I simply don't hold with safety and quality standards being different under various ownership models - it's a matter of management culture, regulation, training etc. As tarponhead says all the evidence is that river etc standards have risen dramatically since water privatisation. .... and it is evidence not opinion as there are many monitoring bodies and studies that show this.

I see this as a result of three factors:

The freeing of money for upgrades. Put simply, the environment was a low priority for the Treasury if safeguarding or improving it it cost serious money.

Private companies are (rightly) being judged by and made to adhere to higher standards than their public sector predecessors.

When something like Camelford goes badly wrong and happens under state control, when did HMG last prosecute part of itself? Read the Camelford story and it was one huge public and political cover-up at local and national level - especially as South West water was about to be sold and this could have affected the price, or even the sale going ahead. I don't trust private sector executives much, but public ones even less, and politicians when they get involved not at all. If it's a private sector safety failure, there is no hiding place these days.

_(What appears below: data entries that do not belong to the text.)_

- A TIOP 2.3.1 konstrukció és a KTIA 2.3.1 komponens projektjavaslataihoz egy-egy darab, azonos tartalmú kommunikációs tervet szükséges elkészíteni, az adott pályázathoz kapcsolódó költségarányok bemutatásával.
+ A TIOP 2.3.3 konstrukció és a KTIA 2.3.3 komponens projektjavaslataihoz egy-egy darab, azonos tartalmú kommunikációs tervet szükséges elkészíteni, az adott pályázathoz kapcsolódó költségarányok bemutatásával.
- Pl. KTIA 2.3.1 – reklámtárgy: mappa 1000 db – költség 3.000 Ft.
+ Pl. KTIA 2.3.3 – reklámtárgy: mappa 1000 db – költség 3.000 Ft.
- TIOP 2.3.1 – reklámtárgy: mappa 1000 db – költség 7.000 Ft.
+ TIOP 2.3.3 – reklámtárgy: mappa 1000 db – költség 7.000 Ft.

Quite so. The Camel was my sea trout river since I caught my first in the 70's and it never really recovered. Sadly, it actually took EU standards to kick the UK standards into a better place. Lets all do our bit, rather than just ranting. We live in a time of universal outrage about everything, especially in social media, so don't just talk about it - let's use that energy to do something about it. Next time you turn your tap, think about it....
 
The dry in the UK would be an 'ok' season where these blokes are. One has to feel for them.

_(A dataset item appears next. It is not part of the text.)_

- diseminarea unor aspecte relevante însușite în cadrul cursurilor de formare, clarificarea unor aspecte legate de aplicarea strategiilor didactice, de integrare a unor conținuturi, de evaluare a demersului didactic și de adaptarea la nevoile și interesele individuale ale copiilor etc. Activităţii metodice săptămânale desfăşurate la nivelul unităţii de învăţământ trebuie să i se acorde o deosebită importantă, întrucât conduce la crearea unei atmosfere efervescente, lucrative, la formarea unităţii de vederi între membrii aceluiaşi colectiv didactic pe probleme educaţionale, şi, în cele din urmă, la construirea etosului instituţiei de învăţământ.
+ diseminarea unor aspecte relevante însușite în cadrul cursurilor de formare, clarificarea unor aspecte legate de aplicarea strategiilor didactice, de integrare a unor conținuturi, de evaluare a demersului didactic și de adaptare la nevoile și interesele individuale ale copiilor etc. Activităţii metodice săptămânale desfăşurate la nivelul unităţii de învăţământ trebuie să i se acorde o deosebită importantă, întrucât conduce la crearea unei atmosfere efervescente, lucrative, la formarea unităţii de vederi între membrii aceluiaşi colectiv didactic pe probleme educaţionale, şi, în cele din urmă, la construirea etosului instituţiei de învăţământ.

https://www.dailytelegraph.com.au/n...m/news-story/f6058ccab099d53bae619fec55187ebb

Hi John

Dry seasons are relative to the "normal" conditions one would expect to find in each country (or county even). Our current dry spell in SW England has been running since early May; the first rain since then was about 6mm 2 days ago. Some dairy farms have already consumed a fair chunk of first cut silage with virtually no second cut there. Whilst I feel every sympathy with them I cannot help but feel that the intensity of many modern farms leaves no room for bad years. Surely one of the first principles of stock farming is to stock at a level you can sustain through a bad time, be that a prolonged wet winter (which we just had) or a dry summer (which we are now having). OK both in the same year would test anybody.

For myself I am very glad that I sold 250 red deer last year, I would definitely be in trouble now otherwise. There were many reasons why I did it which I won't bore you with now but the future for livestock farming in the UK was one of them.

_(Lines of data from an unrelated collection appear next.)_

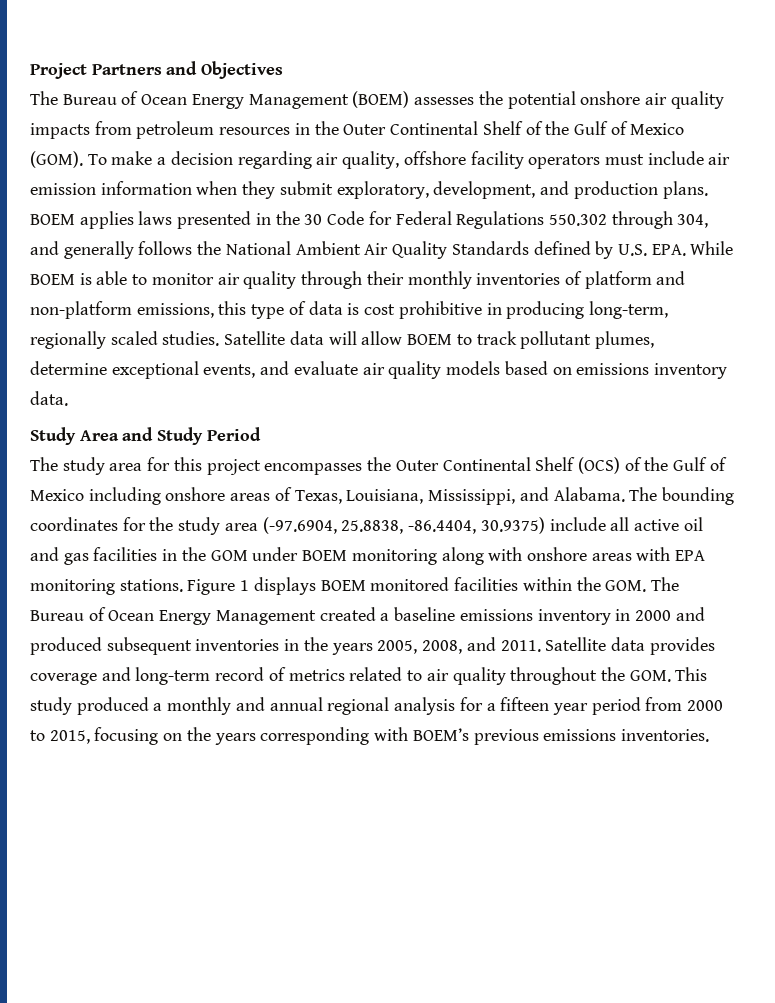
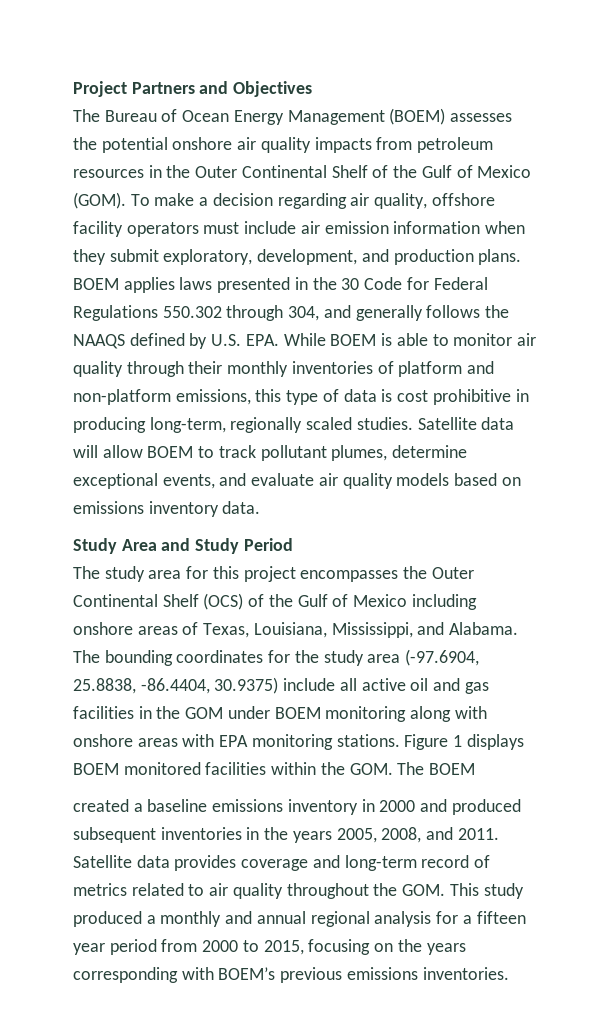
- BOEM applies laws presented in the 30 Code for Federal Regulations 550.302 through 304, and generally follows the National Ambient Air Quality Standards defined by U.S. EPA. While BOEM is able to monitor air quality through their monthly inventories of platform and non-platform emissions, this type of data is cost prohibitive in producing long-term, regionally scaled studies.
+ BOEM applies laws presented in the 30 Code for Federal Regulations 550.302 through 304, and generally follows the NAAQS defined by U.S. EPA. While BOEM is able to monitor air quality through their monthly inventories of platform and non-platform emissions, this type of data is cost prohibitive in producing long-term, regionally scaled studies.
- Figure 1 displays BOEM monitored facilities within the GOM. The Bureau of Ocean Energy Management created a baseline emissions inventory in 2000 and produced subsequent inventories in the years 2005, 2008, and 2011.
+ Figure 1 displays BOEM monitored facilities within the GOM. The BOEM
+ created a baseline emissions inventory in 2000 and produced subsequent inventories in the years 2005, 2008, and 2011.

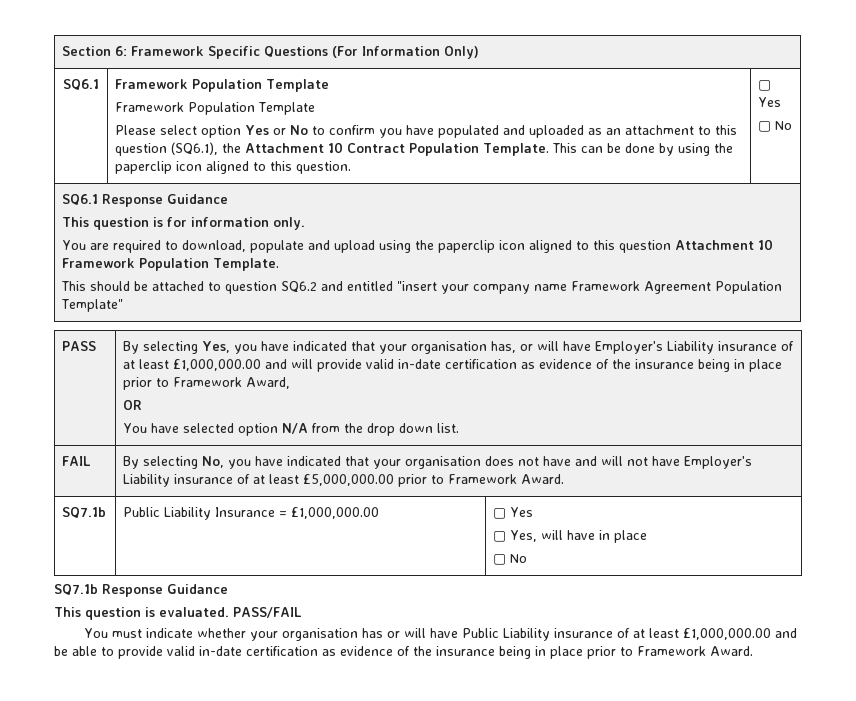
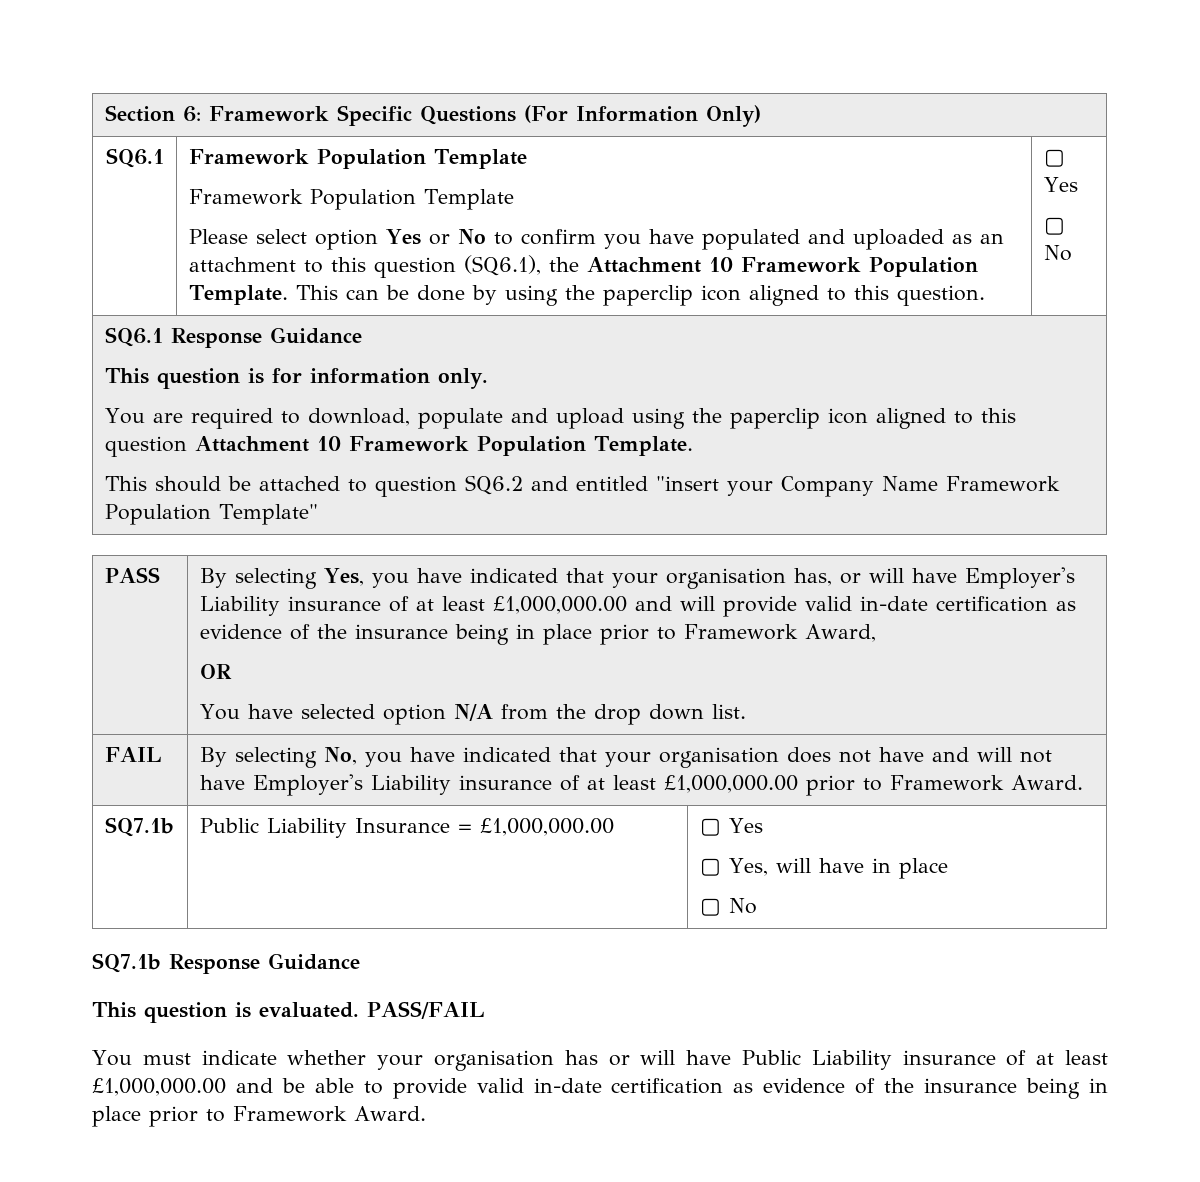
- Please select option Yes or No to confirm you have populated and uploaded as an attachment to this question (SQ6.1), the Attachment 10 Contract Population Template.
+ Please select option Yes or No to confirm you have populated and uploaded as an attachment to this question (SQ6.1), the Attachment 10 Framework Population Template.
- This should be attached to question SQ6.2 and entitled "insert your company name Framework Agreement Population Template"
+ This should be attached to question SQ6.2 and entitled "insert your Company Name Framework Population Template"
- FAIL | By selecting No, you have indicated that your organisation does not have and will not have Employer's Liability insurance of at least £5,000,000.00 prior to Framework Award.
+ FAIL | By selecting No, you have indicated that your organisation does not have and will not have Employer's Liability insurance of at least £1,000,000.00 prior to Framework Award.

In the article you linked to above it says the farm in question had been on the market since 2014 which says to me the man was aware that what he was doing was not sustainable. Perhaps farms like that are unsaleable. Certainly no point putting a value on it that does not reflect its earning potential. The man has my sympathy though and there will be many other farmers who hang on too long simply because they do not know how to do anything else.
 
Yes CS I do agree with your stocking principles for the UK. We have so many marginal properties that can be gods heaven when the seasons are good yet deserts when they are not. Its one thing or another in those areas,too much water or too little but fantastic in between. I like higher rainfall in more consistent areas but of course then the price rises.

I remember reading where a couple of Aussie kids of around six years of age came running into the station house in fright after a sudden storm rained heavily..they had no idea of rain experience ha ha. Six years of living in that schithole...erk!